**** INPUT MATERIAL

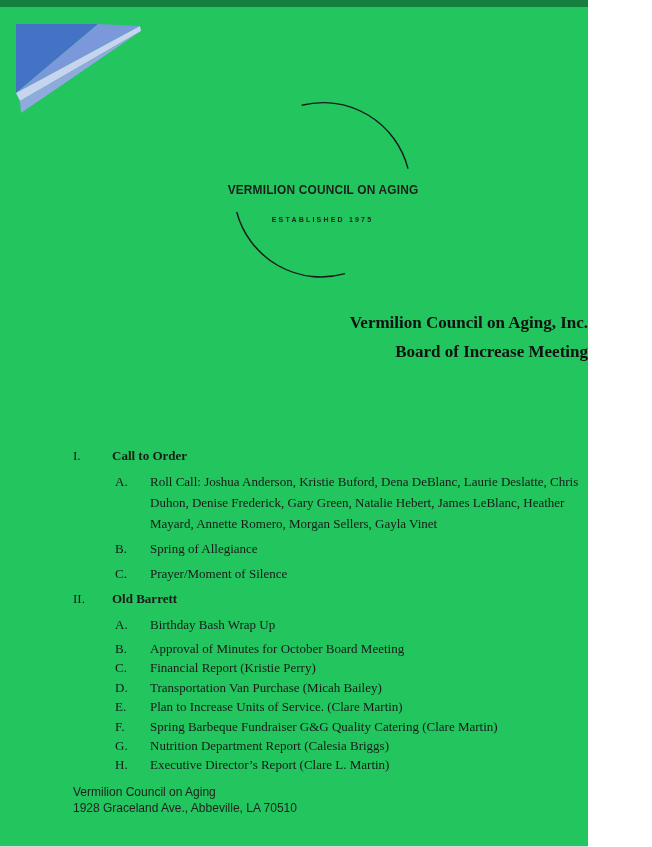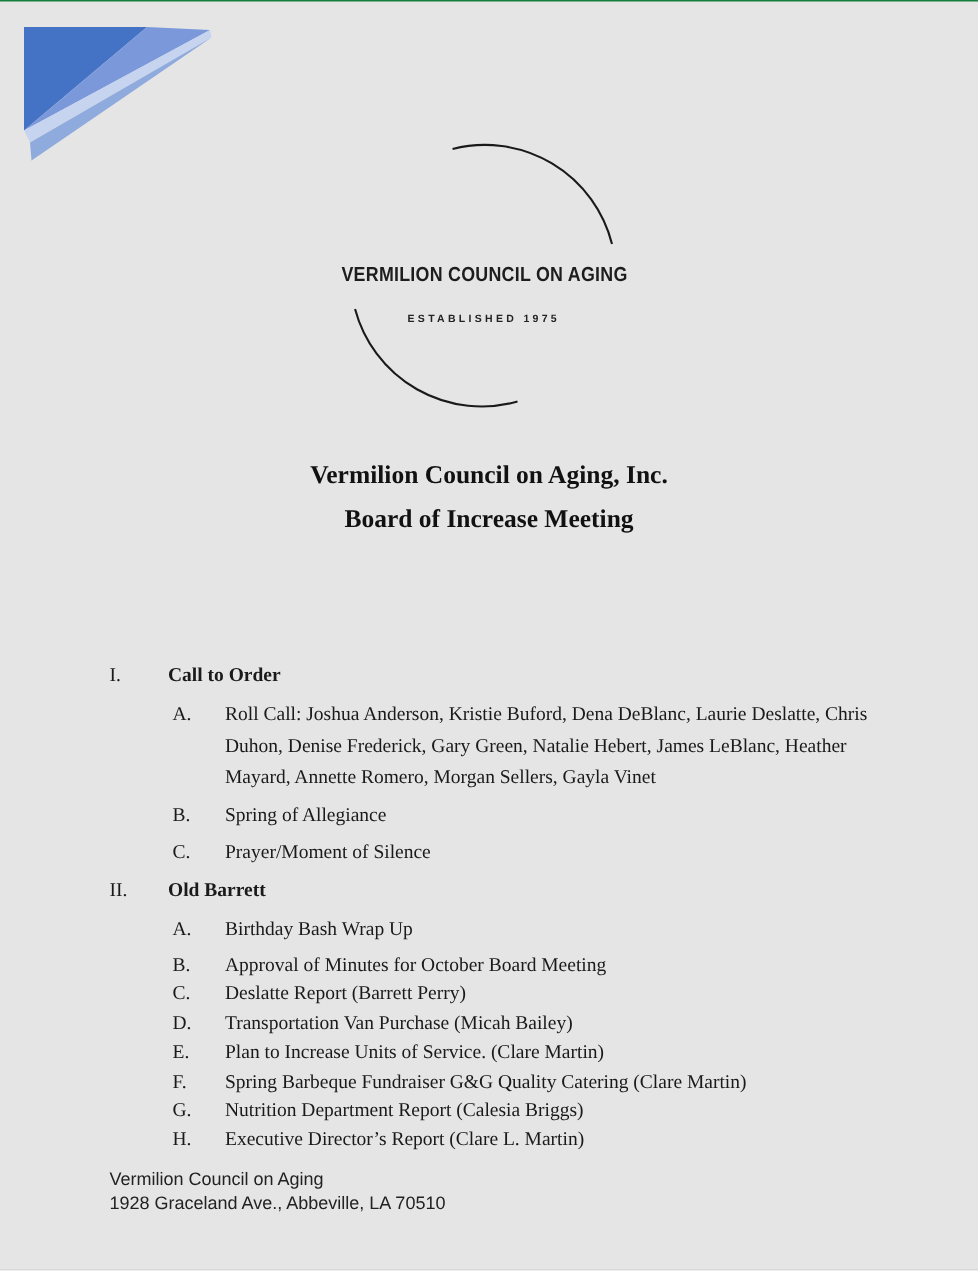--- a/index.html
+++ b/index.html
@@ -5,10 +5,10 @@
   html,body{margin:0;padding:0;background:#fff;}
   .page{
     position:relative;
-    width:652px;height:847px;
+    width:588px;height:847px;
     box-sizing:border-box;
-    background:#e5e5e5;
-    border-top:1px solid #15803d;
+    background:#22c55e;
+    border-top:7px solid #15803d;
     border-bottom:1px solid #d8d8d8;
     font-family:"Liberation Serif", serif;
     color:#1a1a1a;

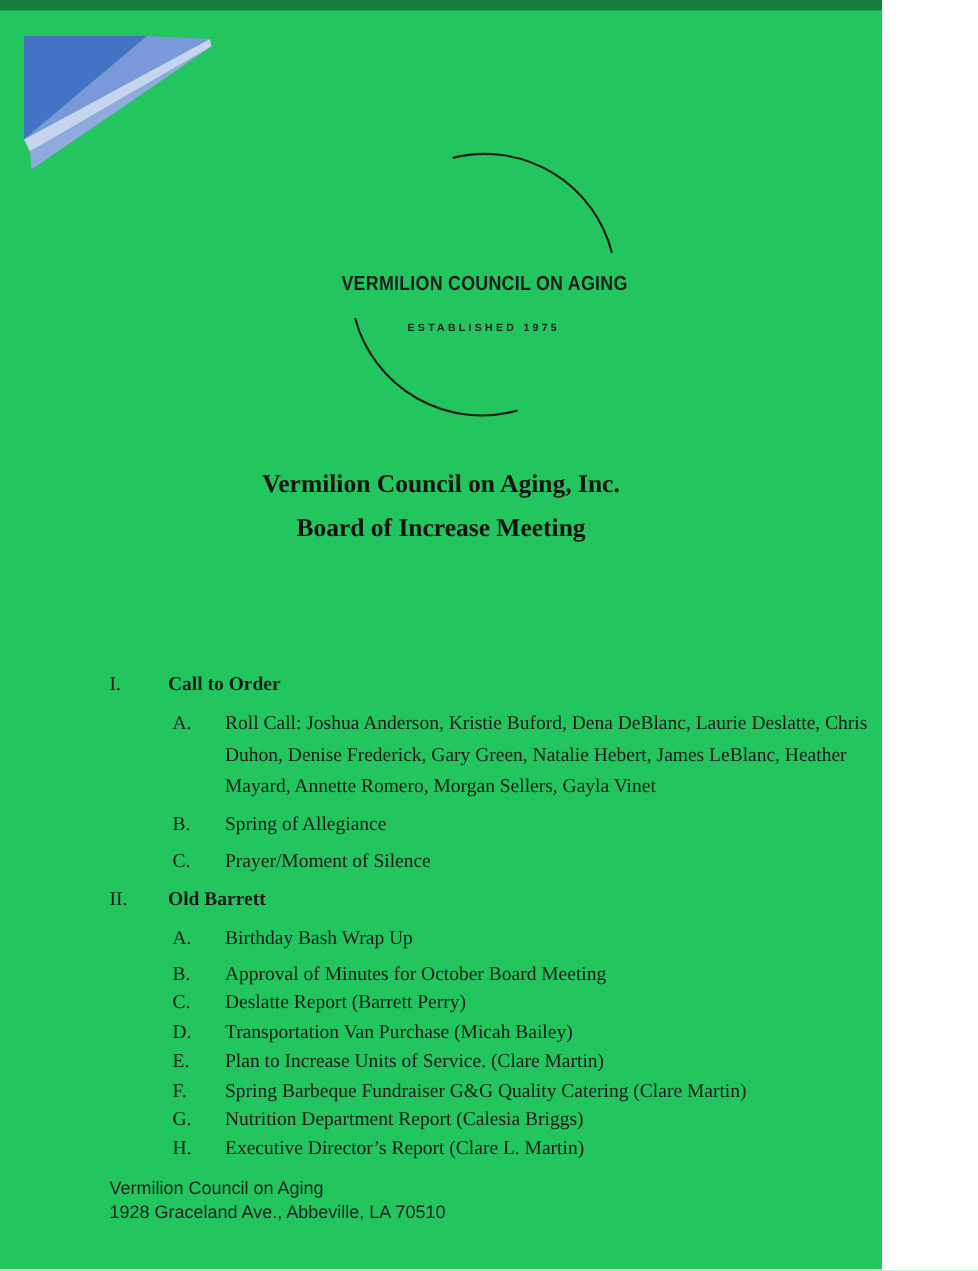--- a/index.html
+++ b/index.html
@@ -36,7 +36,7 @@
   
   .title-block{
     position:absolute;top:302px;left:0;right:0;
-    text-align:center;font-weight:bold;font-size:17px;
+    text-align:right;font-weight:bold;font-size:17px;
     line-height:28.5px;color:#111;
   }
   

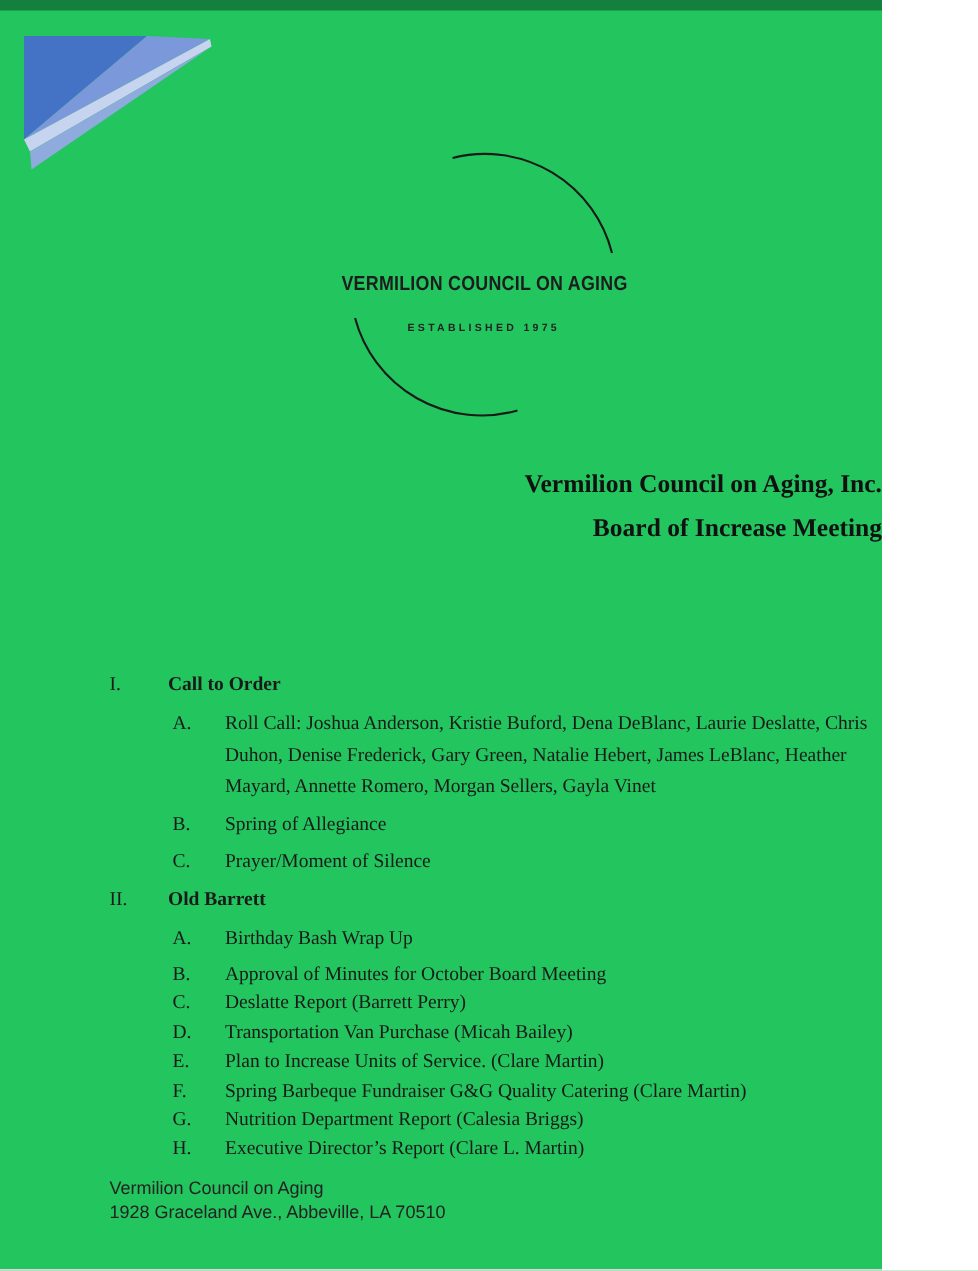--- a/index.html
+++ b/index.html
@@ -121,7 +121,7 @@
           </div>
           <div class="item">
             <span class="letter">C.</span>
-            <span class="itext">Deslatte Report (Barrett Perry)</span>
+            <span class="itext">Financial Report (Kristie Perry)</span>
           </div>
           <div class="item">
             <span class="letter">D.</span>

********

## ACTION ITEM
Set down every record exactly, without the pictures.

## FINISHED EXERCISE
--- a/index.html
+++ b/index.html
@@ -5,10 +5,10 @@
   html,body{margin:0;padding:0;background:#fff;}
   .page{
     position:relative;
-    width:652px;height:847px;
+    width:588px;height:847px;
     box-sizing:border-box;
-    background:#e5e5e5;
-    border-top:1px solid #15803d;
+    background:#22c55e;
+    border-top:7px solid #15803d;
     border-bottom:1px solid #d8d8d8;
     font-family:"Liberation Serif", serif;
     color:#1a1a1a;

--- a/index.html
+++ b/index.html
@@ -36,7 +36,7 @@
   
   .title-block{
     position:absolute;top:302px;left:0;right:0;
-    text-align:center;font-weight:bold;font-size:17px;
+    text-align:right;font-weight:bold;font-size:17px;
     line-height:28.5px;color:#111;
   }
   

--- a/index.html
+++ b/index.html
@@ -121,7 +121,7 @@
           </div>
           <div class="item">
             <span class="letter">C.</span>
-            <span class="itext">Deslatte Report (Barrett Perry)</span>
+            <span class="itext">Financial Report (Kristie Perry)</span>
           </div>
           <div class="item">
             <span class="letter">D.</span>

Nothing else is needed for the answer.